「レーベル先天黒内障」とは何か?...画期的な「遺伝子治療薬」で視力改善へ【最新研究】
From Shadows to Sight
LCAは、網膜の発達や機能に関わるどの遺伝子が影響を受けるかによってさまざまな種類がある。
現在のところ有効な治療法が確立しているのは、視覚サイクルに関与するタンパク質のRPE65をコードする遺伝子に変異がある場合だけだ。RPE65は光子を脳が解釈できる電気信号に変換する。このタンパク質がなければ正常な視覚を保つことができない。
ハービーの両親のブラッドリーとジェシカは、息子が3歳の時に遺伝子治療を始めるまでは日常生活にも苦労があったと振り返る。

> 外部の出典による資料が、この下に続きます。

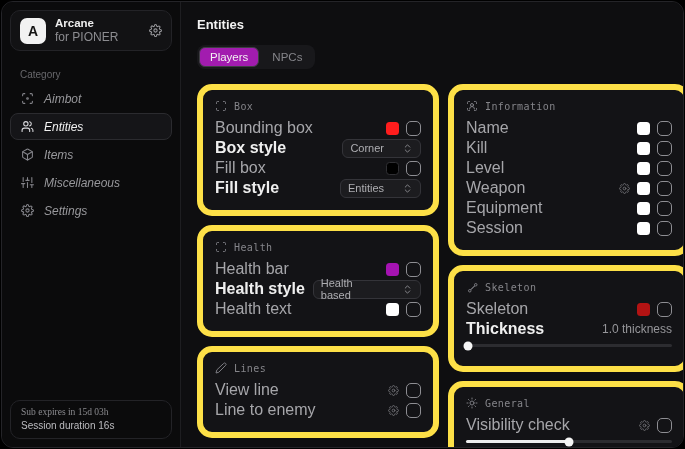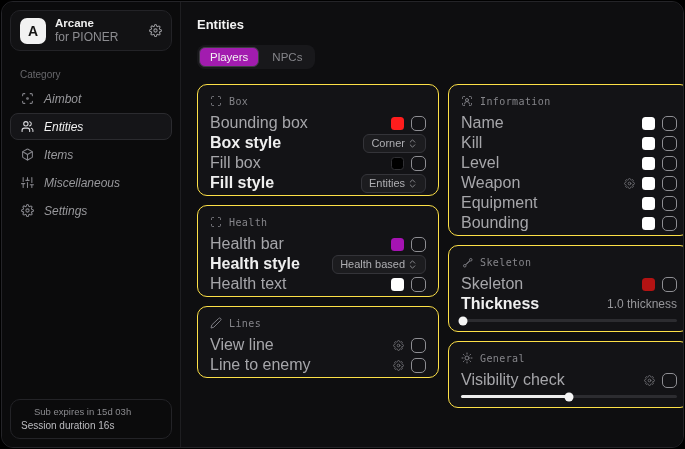--- a/index.html
+++ b/index.html
@@ -43,8 +43,8 @@
 
   .grid { display: flex; gap: 9px; align-items: flex-start; }
   .col { width: 242px; display: flex; flex-direction: column; gap: 9px; }
-  .panel { background: #131316; border: 1px solid #fde047; border-radius: 10px;
-    padding: 9px 12px 2px; width: 100%; }
+  .panel { background: #131316; border: 6px solid #fde047; border-radius: 15px;
+    padding: 9px 12px 12px; width: 100%; }
   .panel-head { display: flex; align-items: center; gap: 7px; color: #85858a;
     font-family: "DejaVu Sans Mono", monospace; font-size: 10px; letter-spacing: .4px;
     margin: 1px 0 6px; }

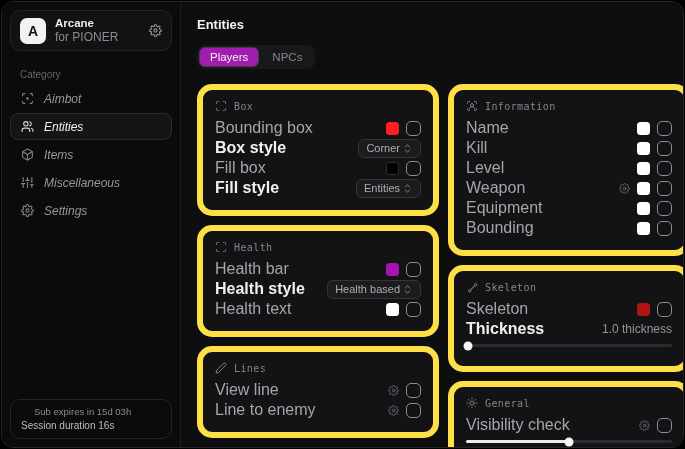--- a/index.html
+++ b/index.html
@@ -58,7 +58,7 @@
   .swatch.dark { border: 1px solid #303034; }
   .checkbox { width: 15px; height: 15px; border-radius: 5px; border: 1.6px solid #8e8e93;
     cursor: pointer; background: transparent; }
-  .dropdown { display: flex; align-items: center; gap: 2px; background: #1c1c1f;
+  .dropdown { display: flex; align-items: center; gap: 18px; background: #1c1c1f;
     border: 1px solid #343439; border-radius: 6px; padding: 0 7px; height: 19px;
     font-size: 11px; color: #aeaeb2; cursor: pointer; }
   .dropdown .ic { display: flex; color: #8d8d92; }

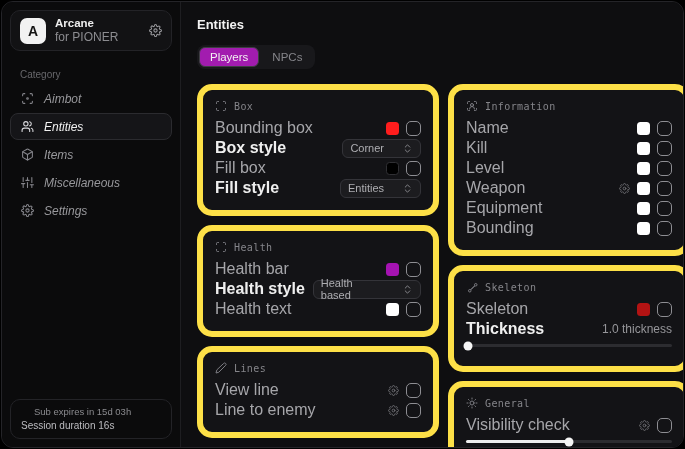--- a/index.html
+++ b/index.html
@@ -359,7 +359,7 @@
               </div>
             </div>
             <div class="row">
-              <span class="row-label">Bounding</span>
+              <span class="row-label">Session</span>
               <div class="controls">
                 <span class="swatch" style="background: rgb(255, 255, 255);"></span>
                 <span class="checkbox"></span>

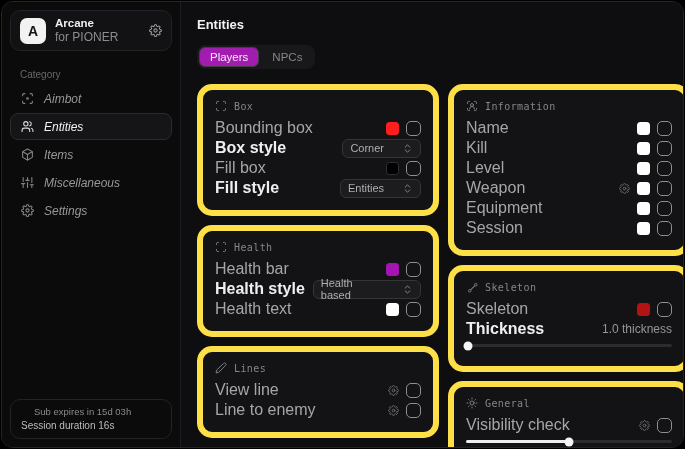--- a/index.html
+++ b/index.html
@@ -28,8 +28,8 @@
   .nav-item.active .ic { color: #d9d9dd; }
   .side-footer { margin: auto 8px 8px; padding: 6px 10px 7px; border: 1px solid #232327;
     border-radius: 10px; }
-  .footer1 { font-family: Liberation Sans, sans-serif; font-size: 9.5px; color: #8b8b8f;
-    margin-bottom: 3px; white-space: nowrap; margin-left: 13px; }
+  .footer1 { font-family: Liberation Serif, serif; font-size: 9.5px; color: #8b8b8f;
+    margin-bottom: 3px; white-space: nowrap; }
   .footer2 { font-size: 10px; color: #bcbcc0; }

「手術を受ける前は、息子は大人や年上の子供と一緒にいることを好んだ」と、ジェシカは言う。「家に帰ってきたハービーに今日は誰と遊んだのかと聞くと、先生と答えていた。私たちは少し心配だった。誰でも自分の子供には友達がいてほしいから」
視点を固定できない
RPE65遺伝子の変異に関連するLCAの小児患者は、生まれつき暗い場所での視力が弱く、明るい場所でも視力が低下する傾向がある。「空間や色は認識できて、視力検査表も見える」と、マイケルディズは言う。
2017年にアメリカ食品医薬品局(FDA)は、RPE65に関連するLCAの遺伝子治療薬「ルクスターナ」を承認した。この薬はウイルスを用いて、RPE65の遺伝子変異がある患者の網膜下に正常な遺伝子を送り込む。